• **About this exercise**: In the data below, begin at the line with "- 2. Enhancements" and stop after the line with "log quand le prof les expliquait."; output those lines exactly and no pictures.

-=-=-

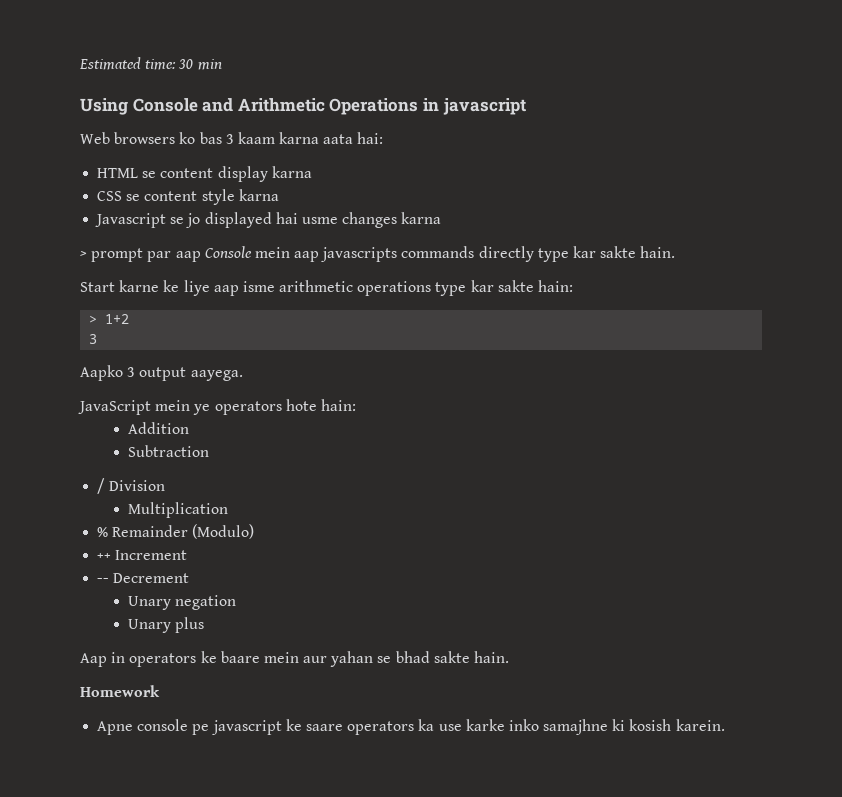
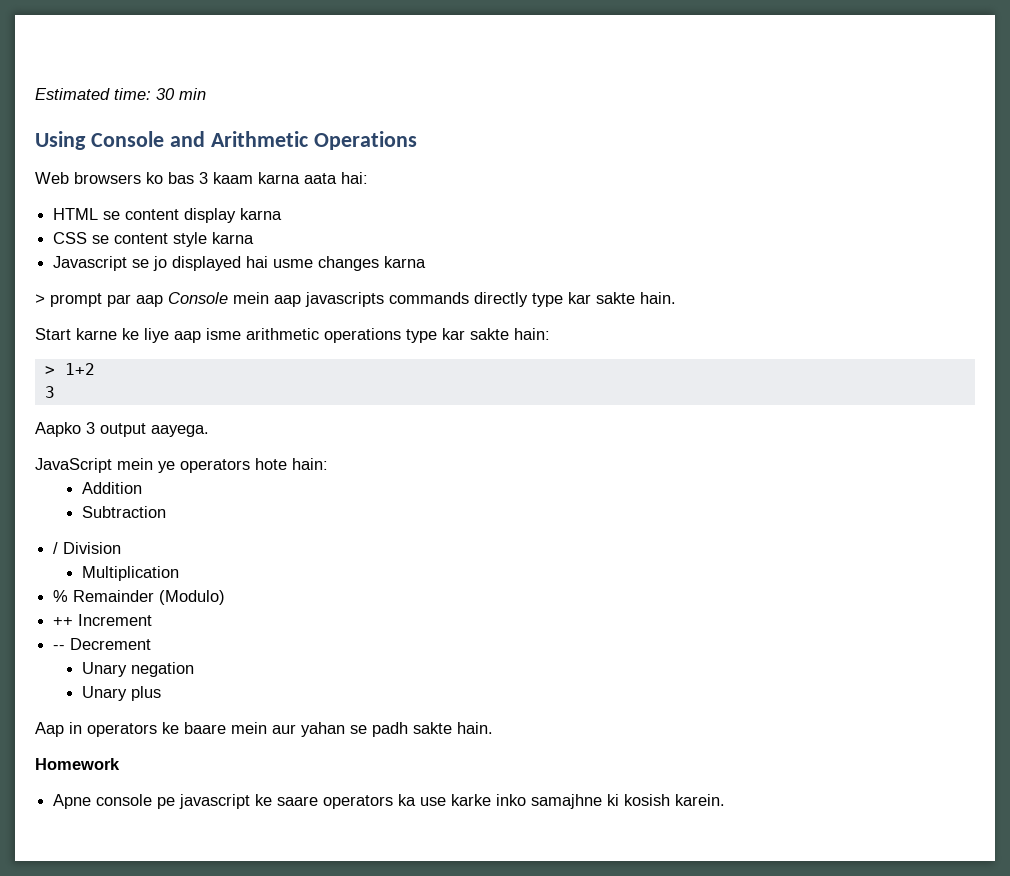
- Using Console and Arithmetic Operations in javascript
+ Using Console and Arithmetic Operations
- Aap in operators ke baare mein aur yahan se bhad sakte hain.
+ Aap in operators ke baare mein aur yahan se padh sakte hain.

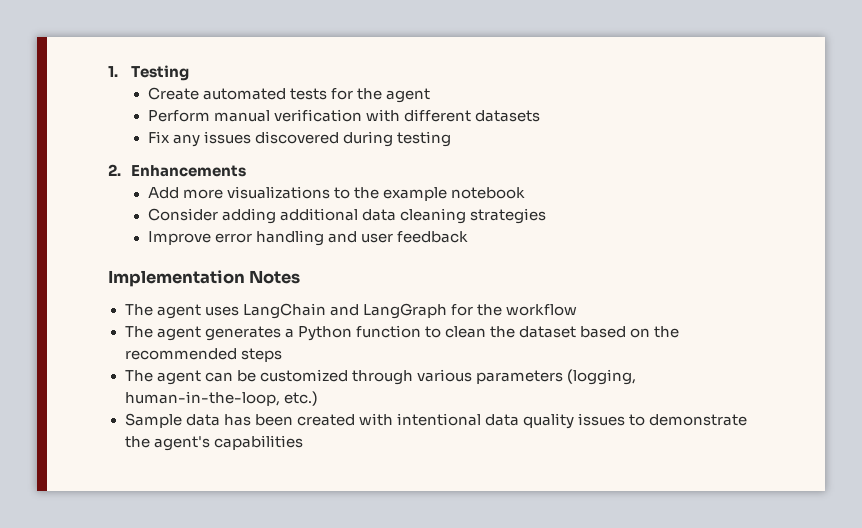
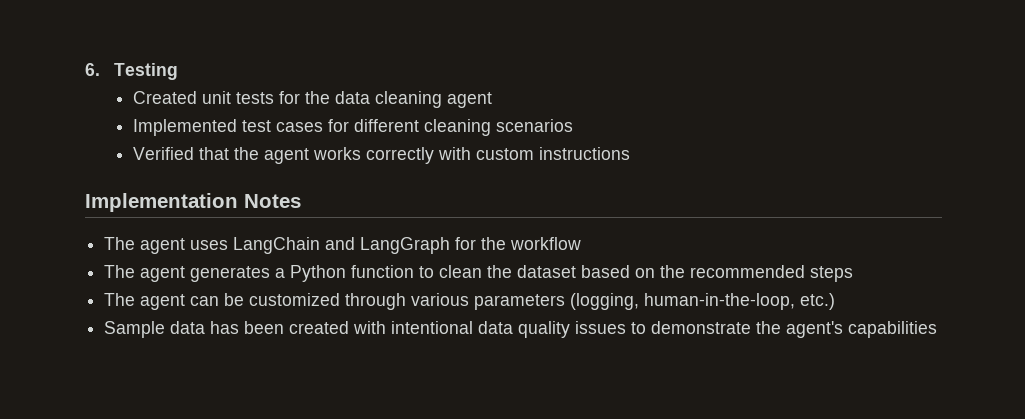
- 1. Testing
+ 6. Testing
- Create automated tests for the agent
+ Created unit tests for the data cleaning agent
- Perform manual verification with different datasets
- Fix any issues discovered during testing
- 2. Enhancements
- Add more visualizations to the example notebook
- Consider adding additional data cleaning strategies
- Improve error handling and user feedback
+ Implemented test cases for different cleaning scenarios
+ Verified that the agent works correctly with custom instructions

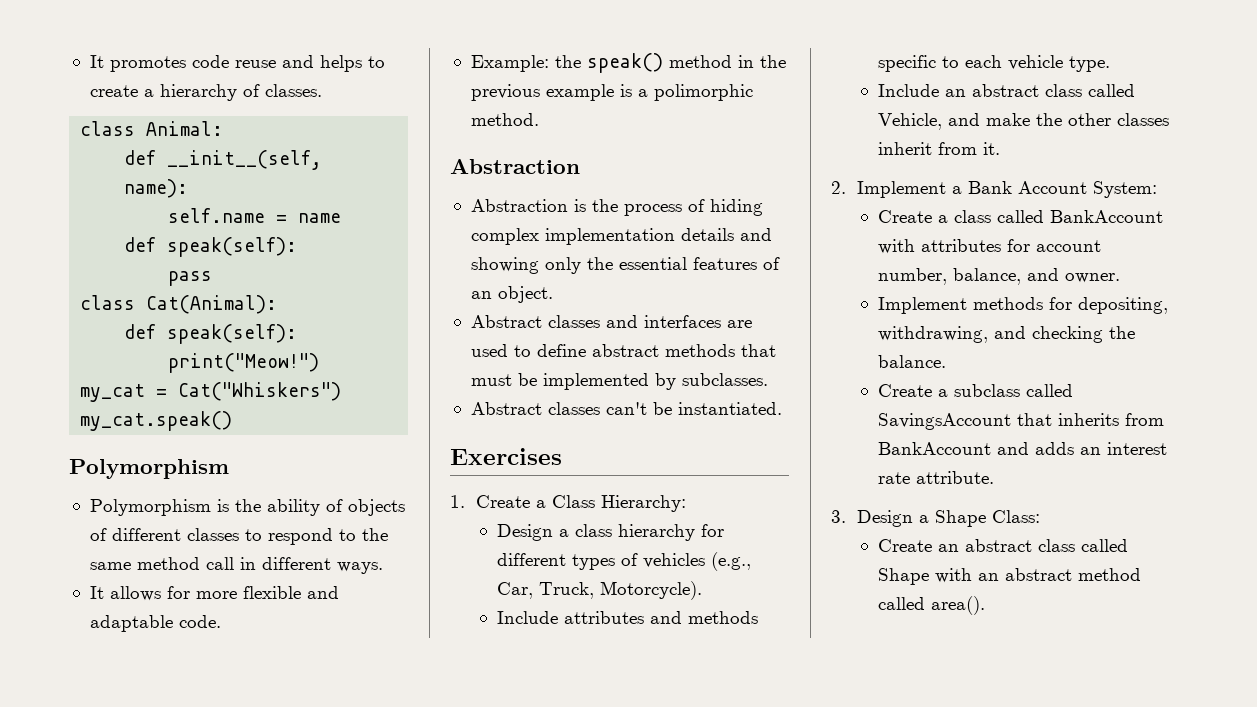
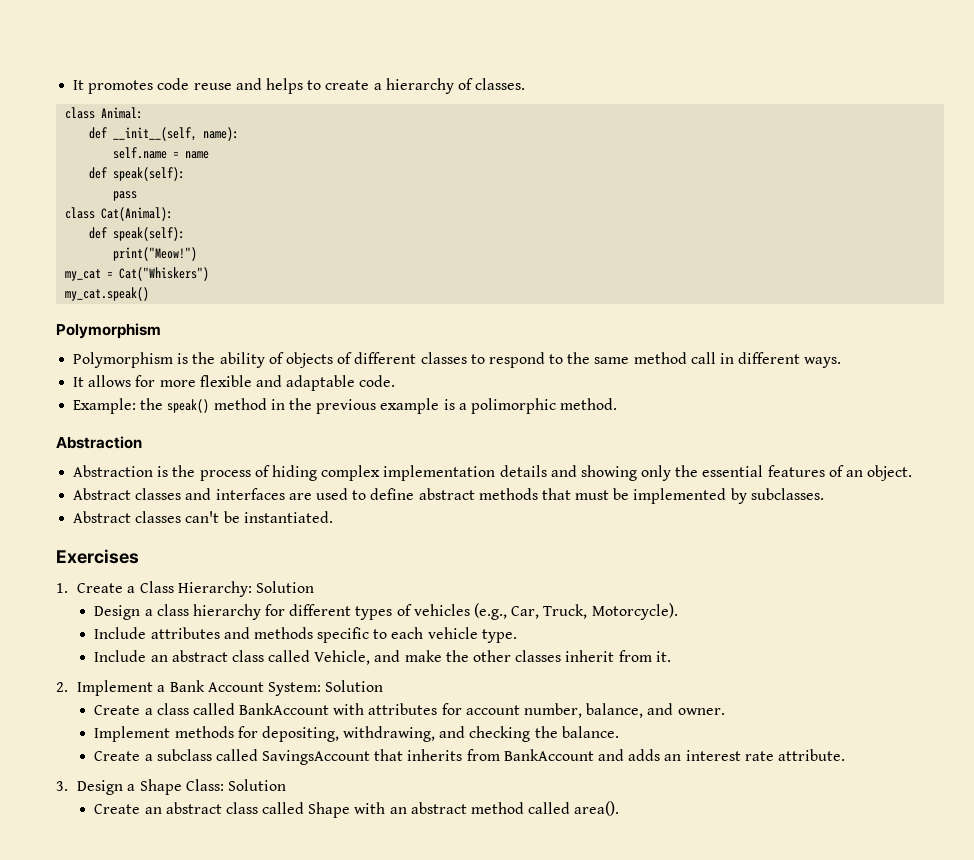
- 1. Create a Class Hierarchy:
+ 1. Create a Class Hierarchy: Solution
- 2. Implement a Bank Account System:
+ 2. Implement a Bank Account System: Solution
- 3. Design a Shape Class:
+ 3. Design a Shape Class: Solution

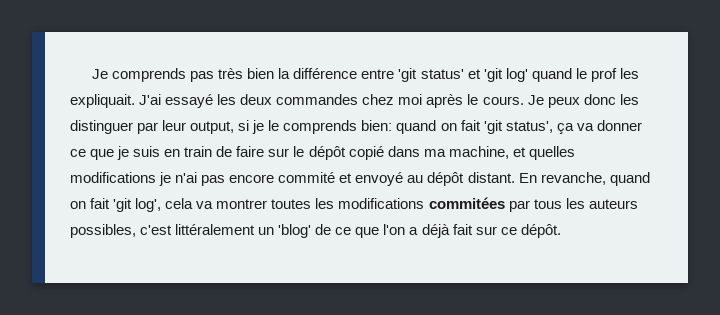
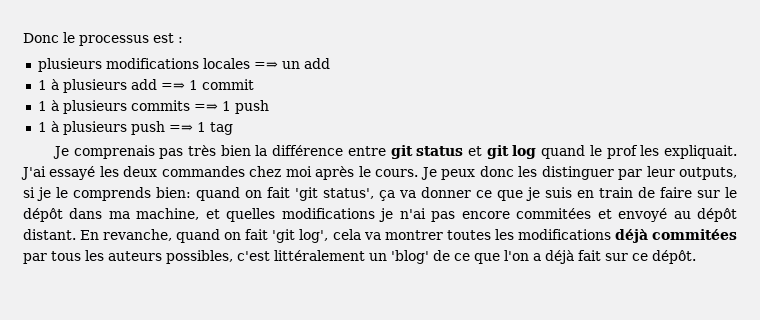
- Je comprends pas très bien la différence entre 'git status' et 'git log' quand le prof les expliquait.
+ Donc le processus est :
+ plusieurs modifications locales =⇒ un add
+ 1 à plusieurs add =⇒ 1 commit
+ 1 à plusieurs commits =⇒ 1 push
+ 1 à plusieurs push =⇒ 1 tag
+ Je comprenais pas très bien la différence entre git status et git log quand le prof les expliquait.
- Je peux donc les distinguer par leur output, si je le comprends bien: quand on fait 'git status', ça va donner ce que je suis en train de faire sur le dépôt copié dans ma machine, et quelles modifications je n'ai pas encore commité et envoyé au dépôt distant.
+ Je peux donc les distinguer par leur outputs, si je le comprends bien: quand on fait 'git status', ça va donner ce que je suis en train de faire sur le dépôt dans ma machine, et quelles modifications je n'ai pas encore commitées et envoyé au dépôt distant.
- En revanche, quand on fait 'git log', cela va montrer toutes les modifications commitées par tous les auteurs possibles, c'est littéralement un 'blog' de ce que l'on a déjà fait sur ce dépôt.
+ En revanche, quand on fait 'git log', cela va montrer toutes les modifications déjà commitées par tous les auteurs possibles, c'est littéralement un 'blog' de ce que l'on a déjà fait sur ce dépôt.

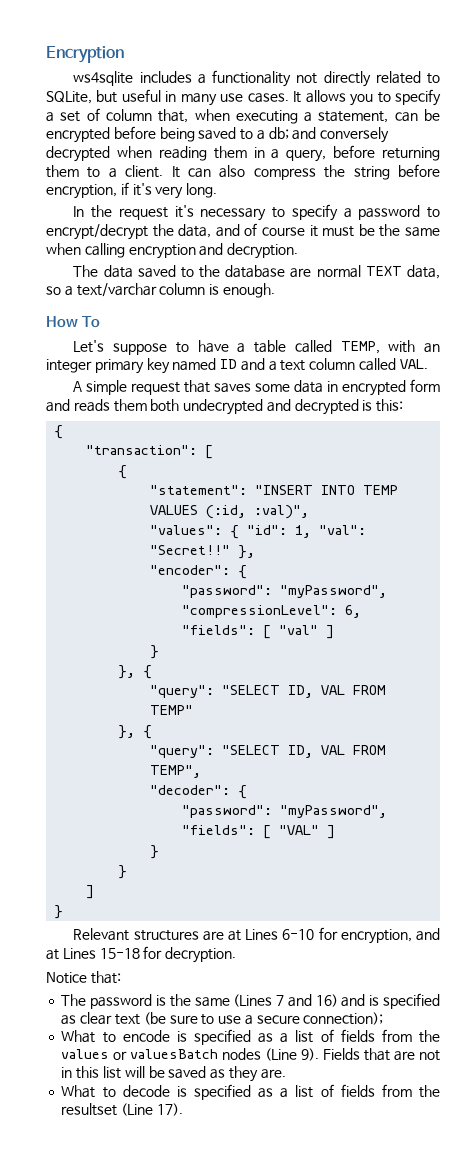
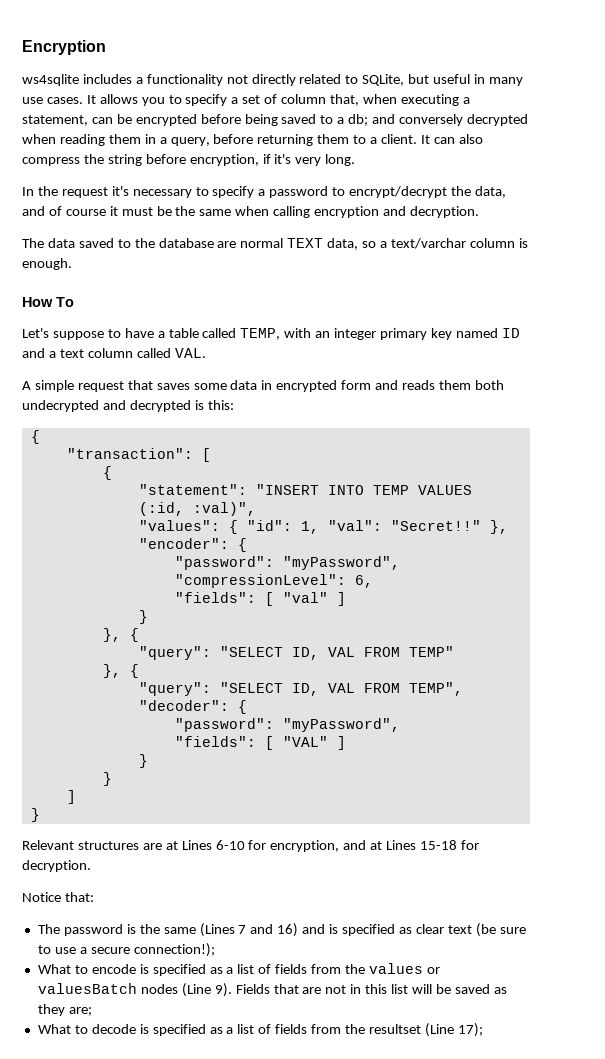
- The password is the same (Lines 7 and 16) and is specified as clear text (be sure to use a secure connection);
+ The password is the same (Lines 7 and 16) and is specified as clear text (be sure to use a secure connection!);
- Fields that are not in this list will be saved as they are.
+ Fields that are not in this list will be saved as they are;
- What to decode is specified as a list of fields from the resultset (Line 17).
+ What to decode is specified as a list of fields from the resultset (Line 17);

-=-=-

• **Exercise output**:
- 2. Enhancements
- Add more visualizations to the example notebook
- Consider adding additional data cleaning strategies
- Improve error handling and user feedback
+ Implemented test cases for different cleaning scenarios
+ Verified that the agent works correctly with custom instructions

- 1. Create a Class Hierarchy:
+ 1. Create a Class Hierarchy: Solution
- 2. Implement a Bank Account System:
+ 2. Implement a Bank Account System: Solution
- 3. Design a Shape Class:
+ 3. Design a Shape Class: Solution

- Je comprends pas très bien la différence entre 'git status' et 'git log' quand le prof les expliquait.
+ Donc le processus est :
+ plusieurs modifications locales =⇒ un add
+ 1 à plusieurs add =⇒ 1 commit
+ 1 à plusieurs commits =⇒ 1 push
+ 1 à plusieurs push =⇒ 1 tag
+ Je comprenais pas très bien la différence entre git status et git log quand le prof les expliquait.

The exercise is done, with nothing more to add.